• [Information provided]
===============
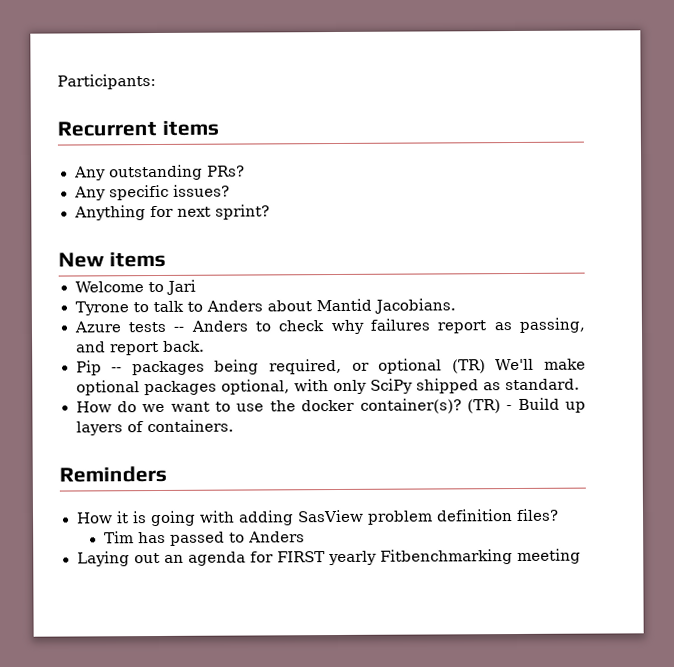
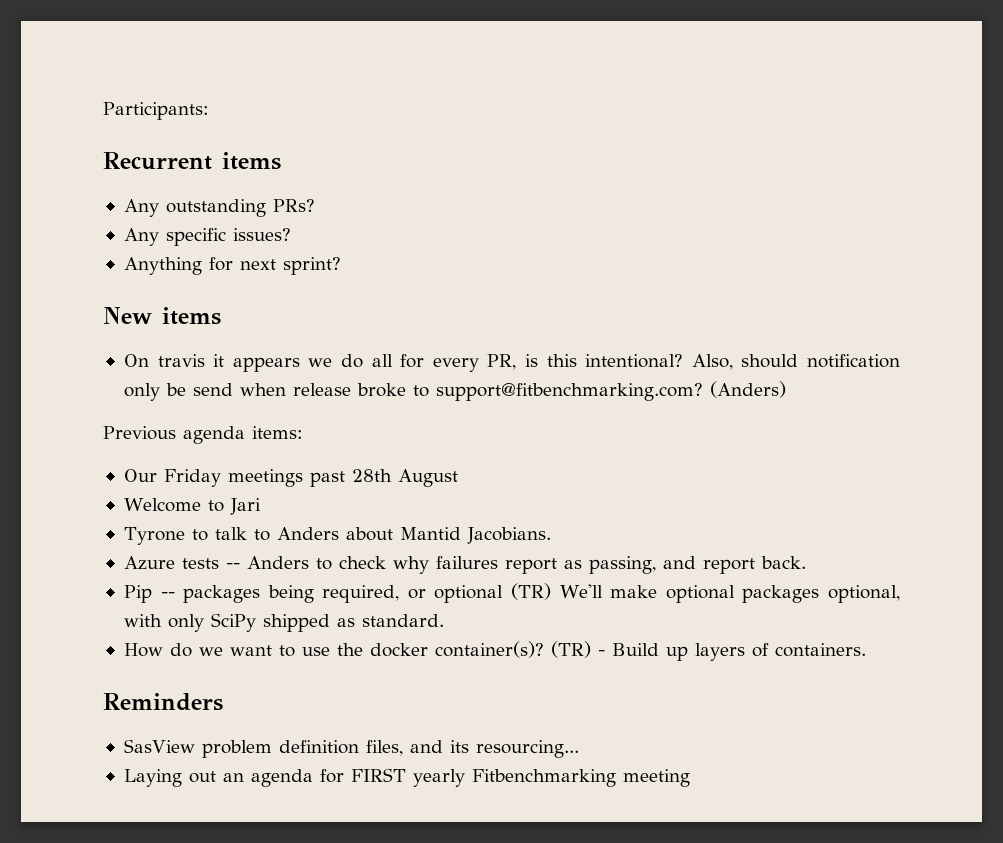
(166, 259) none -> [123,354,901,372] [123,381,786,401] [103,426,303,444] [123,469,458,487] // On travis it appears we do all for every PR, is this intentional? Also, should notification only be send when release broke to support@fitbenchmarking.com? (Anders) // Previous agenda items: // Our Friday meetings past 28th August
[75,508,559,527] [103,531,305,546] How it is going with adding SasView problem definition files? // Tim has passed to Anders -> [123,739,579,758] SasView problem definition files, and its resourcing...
===============
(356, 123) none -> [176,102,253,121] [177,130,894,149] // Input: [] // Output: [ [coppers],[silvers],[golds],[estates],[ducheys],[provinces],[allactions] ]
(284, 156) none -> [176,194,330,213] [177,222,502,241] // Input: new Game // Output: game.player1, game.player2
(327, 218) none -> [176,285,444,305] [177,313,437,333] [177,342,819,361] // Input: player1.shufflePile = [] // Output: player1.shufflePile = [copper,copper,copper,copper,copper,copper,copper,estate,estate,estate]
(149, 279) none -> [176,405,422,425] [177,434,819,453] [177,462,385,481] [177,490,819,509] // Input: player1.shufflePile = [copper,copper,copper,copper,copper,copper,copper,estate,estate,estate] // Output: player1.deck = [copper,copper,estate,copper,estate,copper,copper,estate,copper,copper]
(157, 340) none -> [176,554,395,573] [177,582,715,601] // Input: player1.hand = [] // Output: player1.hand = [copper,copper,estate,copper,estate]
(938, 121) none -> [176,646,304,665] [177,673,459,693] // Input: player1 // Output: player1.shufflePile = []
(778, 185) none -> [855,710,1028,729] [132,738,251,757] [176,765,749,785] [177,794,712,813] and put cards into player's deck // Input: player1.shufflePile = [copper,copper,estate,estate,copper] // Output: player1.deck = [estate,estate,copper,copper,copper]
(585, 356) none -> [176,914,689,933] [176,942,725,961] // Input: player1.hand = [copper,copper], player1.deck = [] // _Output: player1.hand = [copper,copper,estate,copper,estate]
===============
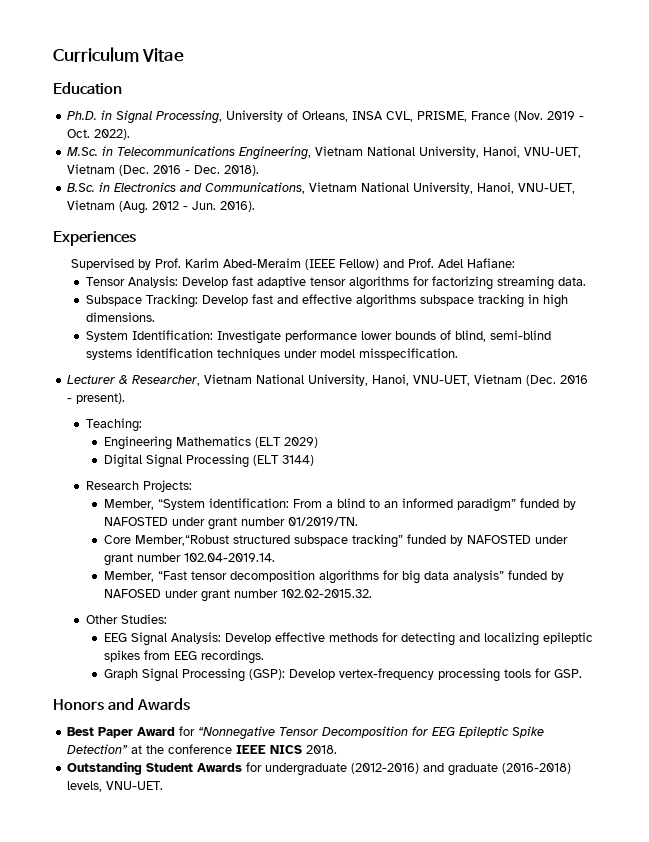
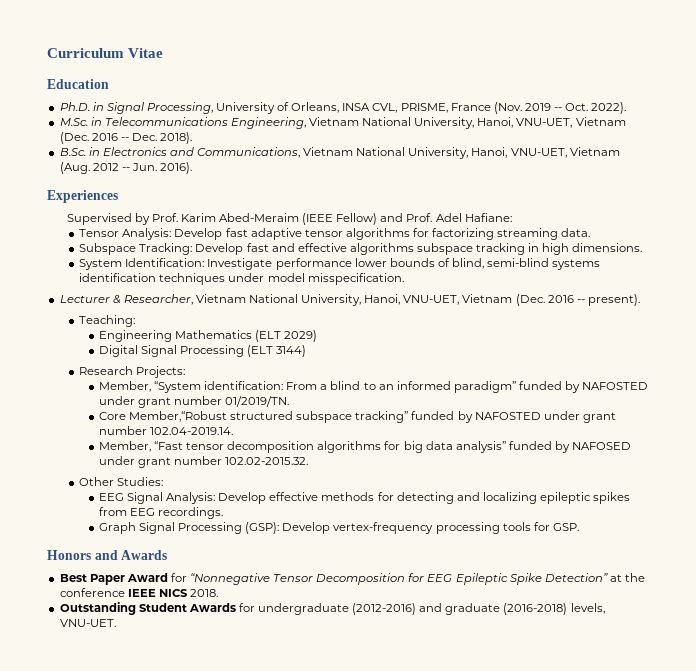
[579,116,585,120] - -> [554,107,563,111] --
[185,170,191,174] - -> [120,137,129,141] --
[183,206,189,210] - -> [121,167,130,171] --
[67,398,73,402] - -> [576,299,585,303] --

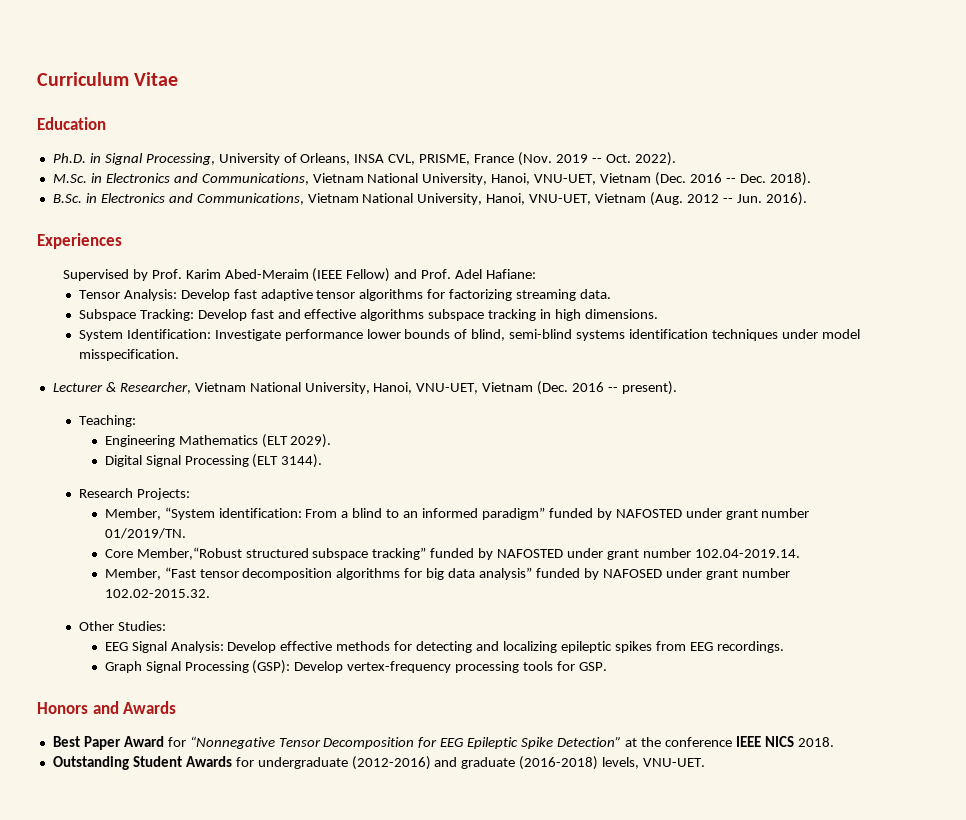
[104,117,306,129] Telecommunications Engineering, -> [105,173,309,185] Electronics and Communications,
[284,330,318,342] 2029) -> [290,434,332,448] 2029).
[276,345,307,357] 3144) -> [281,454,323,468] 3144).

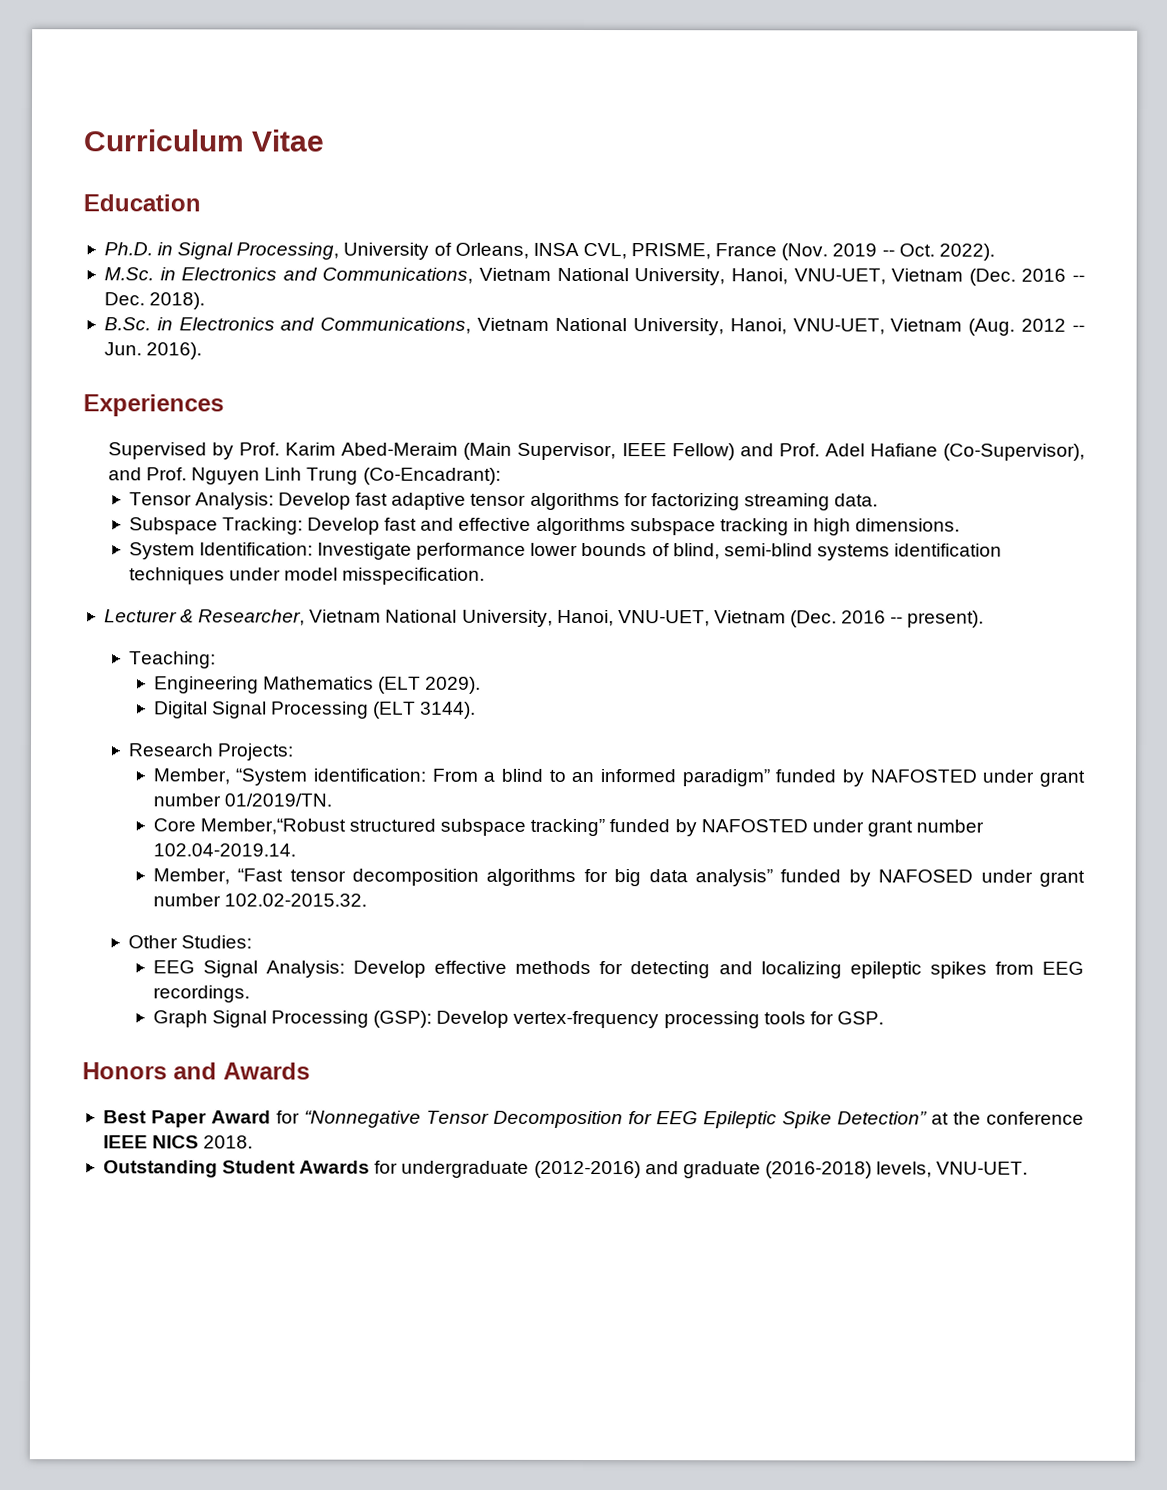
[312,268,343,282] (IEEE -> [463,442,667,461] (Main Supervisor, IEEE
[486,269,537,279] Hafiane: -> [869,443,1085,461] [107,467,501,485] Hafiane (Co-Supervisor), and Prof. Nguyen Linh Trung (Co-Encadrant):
===============
• [What is needed] All that should be written out is the stretch of lines above between the one holding "(166, 259) none" and the one holding "[75,508,559,527] [103,531,305,546] How", inclusive, exactly as given.

• [Completed exercise]
(166, 259) none -> [123,354,901,372] [123,381,786,401] [103,426,303,444] [123,469,458,487] // On travis it appears we do all for every PR, is this intentional? Also, should notification only be send when release broke to support@fitbenchmarking.com? (Anders) // Previous agenda items: // Our Friday meetings past 28th August
[75,508,559,527] [103,531,305,546] How it is going with adding SasView problem definition files? // Tim has passed to Anders -> [123,739,579,758] SasView problem definition files, and its resourcing...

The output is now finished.